With more than 270 lives lost, the crash has prompted a national reckoning and raised uncomfortable questions about whether it was, in hindsight, an accident waiting to happen.
The 787, however, has been flying for years without any fatal incidents. “The 787 is a proven aircraft,” says Captain Madan Kukar, who retired from Air India in 2001 after a storied career in aviation.
Others in the aviation sector allege that while one must wait for the government’s investigation to provide clarity, the work and safety culture at Air India had been lagging for decades and that this accident was “just waiting to happen”.
“If you ask people in safety, they are not surprised this accident happened. We were just waiting for it to happen. Because accidents do not happen out of the blue. There are always patterns. You will have a thousand small incidents. You will have 250 serious incidents. And then you will have a big accident like this one,” says Amit Singh, the founder of Safety Matters Foundation, an NGO dedicated to aviation safety.
Former Employees and Safety Concerns
A former Air India pilot who left the company in 2023 told 카지노 that the company was lax in its training protocols and its adherence to safety norms well before the Tatas took over in January 2022. The pilot, who has over 30 years of experience, had pointed out several safety concerns to the new management after they took charge of the airline.

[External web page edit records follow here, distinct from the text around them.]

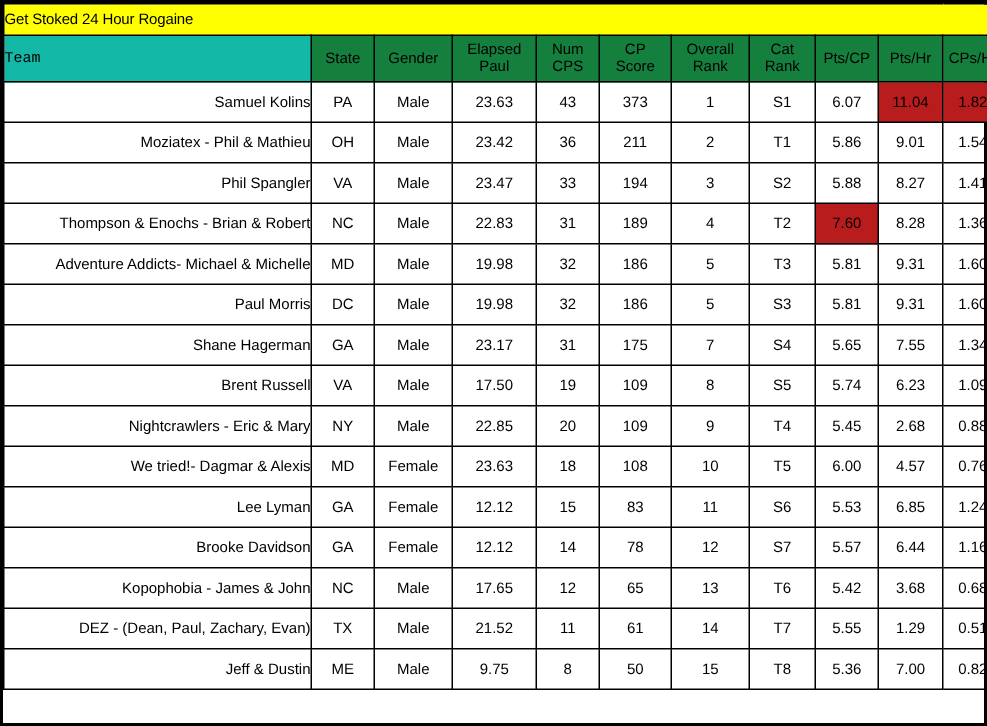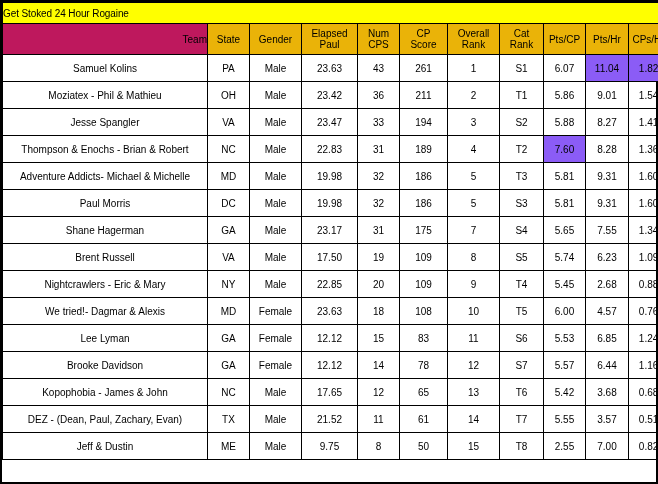--- a/index.html
+++ b/index.html
@@ -58,11 +58,12 @@
     padding: 2px 1px;
   }
   .hdr-team {
-    background: #be185d;
-    text-align: right;
+    background: #14b8a6;
+    text-align: left;
     font-size: 10.5px;
     font-weight: bold;
     vertical-align: middle;
+    font-family: Liberation Mono, monospace;
   }
   
   td.name {

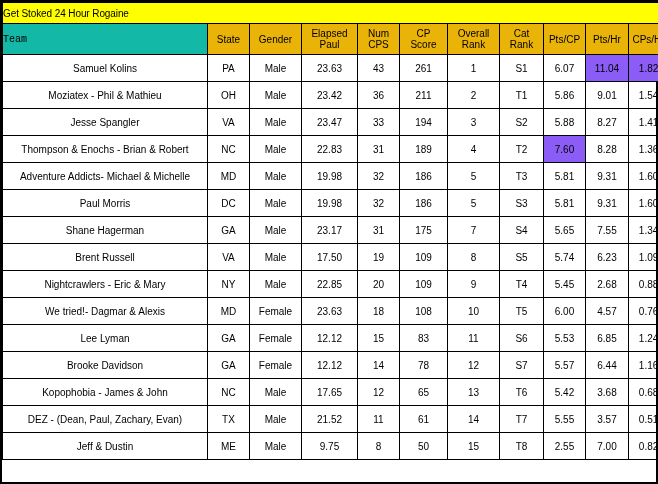--- a/index.html
+++ b/index.html
@@ -48,7 +48,7 @@
   }
   
   .hdr {
-    background: #eab308;
+    background: #15803d;
     text-align: center;
     font-size: 10.5px;
     font-weight: bold;

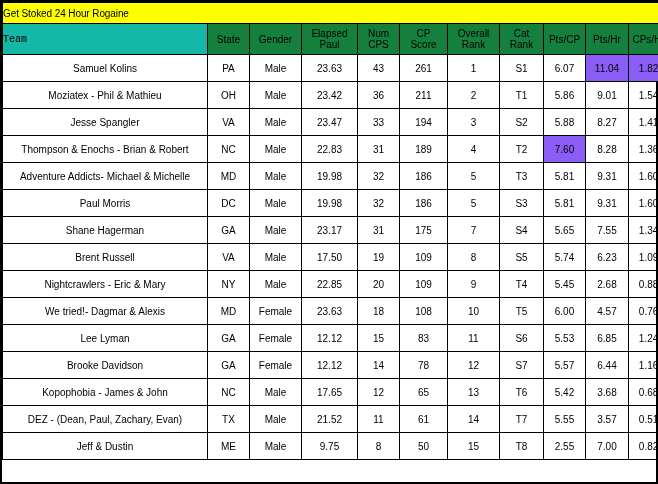--- a/index.html
+++ b/index.html
@@ -67,7 +67,7 @@
   }
   
   td.name {
-    text-align: center;
+    text-align: right;
     padding: 0 0 0 5px;
     font-size: 10.5px;
     height: 26px;

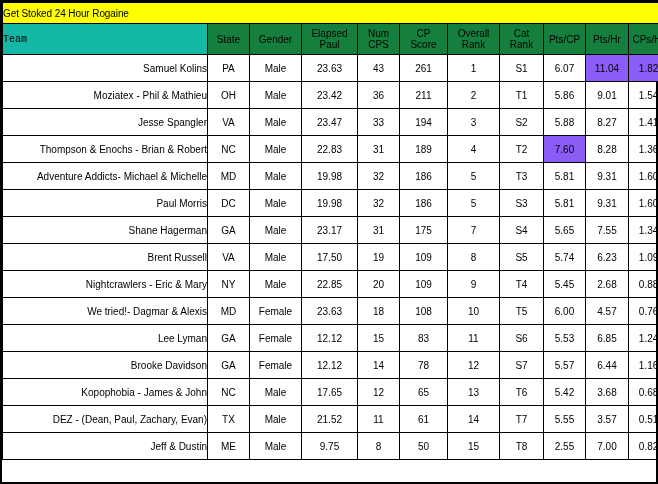--- a/index.html
+++ b/index.html
@@ -154,7 +154,7 @@
           <td class="c">Male</td>
           <td class="c">23.63</td>
           <td class="c">43</td>
-          <td class="c">261</td>
+          <td class="c">373</td>
           <td class="c">1</td>
           <td class="c">S1</td>
           <td class="c">6.07</td>

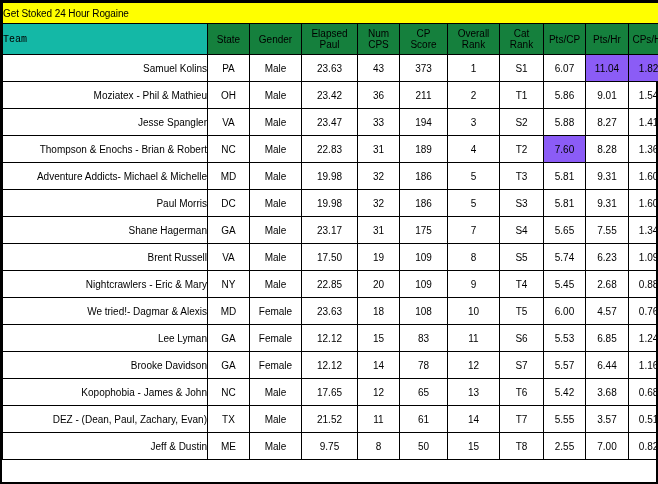--- a/index.html
+++ b/index.html
@@ -82,7 +82,7 @@
     height: 26px;
   }
   td.hl {
-    background: #8b5cf6;
+    background: #b91c1c;
   }
   .col-team    { width: 205px; }
   .col-state   { width: 42px; }

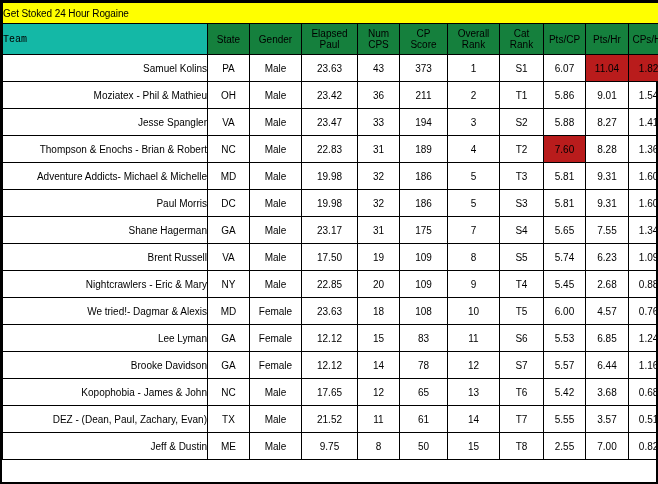--- a/index.html
+++ b/index.html
@@ -175,7 +175,7 @@
           <td class="c">1.54</td>
         </tr>
         <tr>
-          <td class="name">Jesse Spangler</td>
+          <td class="name">Phil Spangler</td>
           <td class="c">VA</td>
           <td class="c">Male</td>
           <td class="c">23.47</td>

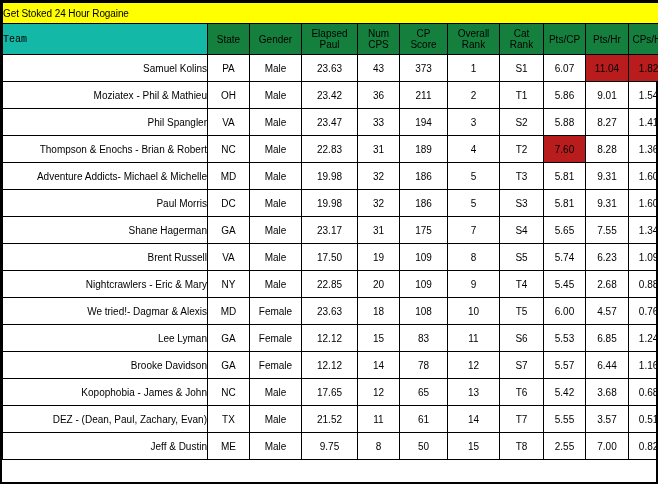--- a/index.html
+++ b/index.html
@@ -327,7 +327,7 @@
           <td class="c">14</td>
           <td class="c">T7</td>
           <td class="c">5.55</td>
-          <td class="c">3.57</td>
+          <td class="c">1.29</td>
           <td class="c">0.51</td>
         </tr>
         <tr>

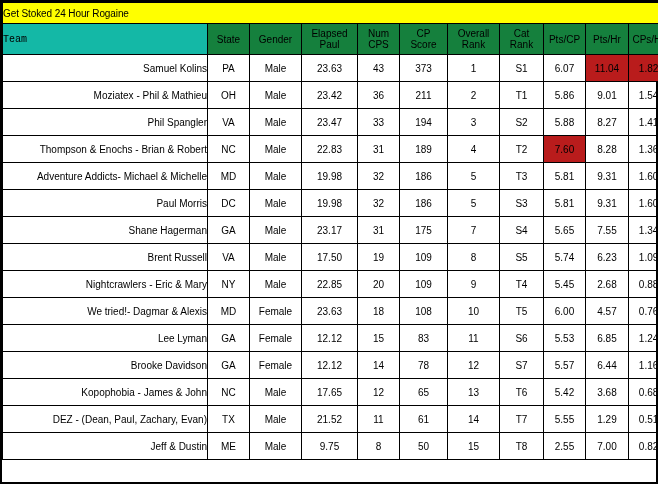--- a/index.html
+++ b/index.html
@@ -339,7 +339,7 @@
           <td class="c">50</td>
           <td class="c">15</td>
           <td class="c">T8</td>
-          <td class="c">2.55</td>
+          <td class="c">5.36</td>
           <td class="c">7.00</td>
           <td class="c">0.82</td>
         </tr>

In an open letter written in 2023 to Tata Group Chairman Natarajan Chandrasekaran, which 카지노 has accessed, the pilot claimed to have flagged “unsafe flight operations in Air India” in multiple emails to Chandrasekaran, but “never received a single acknowledgement”.
Some of the issues raised in the letter include concerns about a Chief of Operations (COO) with “questionable credentials”. The pilot alleged that the COO’s employment had previously been terminated due to misconduct, but he was re-hired on the condition that he would not be promoted. However, as the letter states, the COO was promoted from General Manager to Director of Operations thereafter. “One can understand such things happening under the former management, but for the Tata Group to retain him even after his retirement beats all logic and doesn’t inspire any confidence in the intent of the new management,” wrote the pilot.
In the same letter, the pilot, who at the time was a senior executive and instructor at the airline, flagged that prior to the Tata takeover, the Director of Operations (DOO) “embarked on a promotion spree” to ensure that his pilots were upgraded from the Boeing fleet to captains on the Airbus fleet. The letter alleged that to expedite the process, the then-DOO “came up with a very sketchy syllabus” as compared to that of other airlines such as IndiGo or even the Tata-owned AirAsia.
“Though many experienced trainers raised concerns, it was all brushed aside in his haste to achieve self-imposed targets,” the former Air India employee wrote to the Tata CEO, adding that the COO also “went about appointing pilots of his choice as Line Training Captains, Instructors and Examiners,” and “in the process he violated all provisions of the Operations Manual which is considered sacrosanct”.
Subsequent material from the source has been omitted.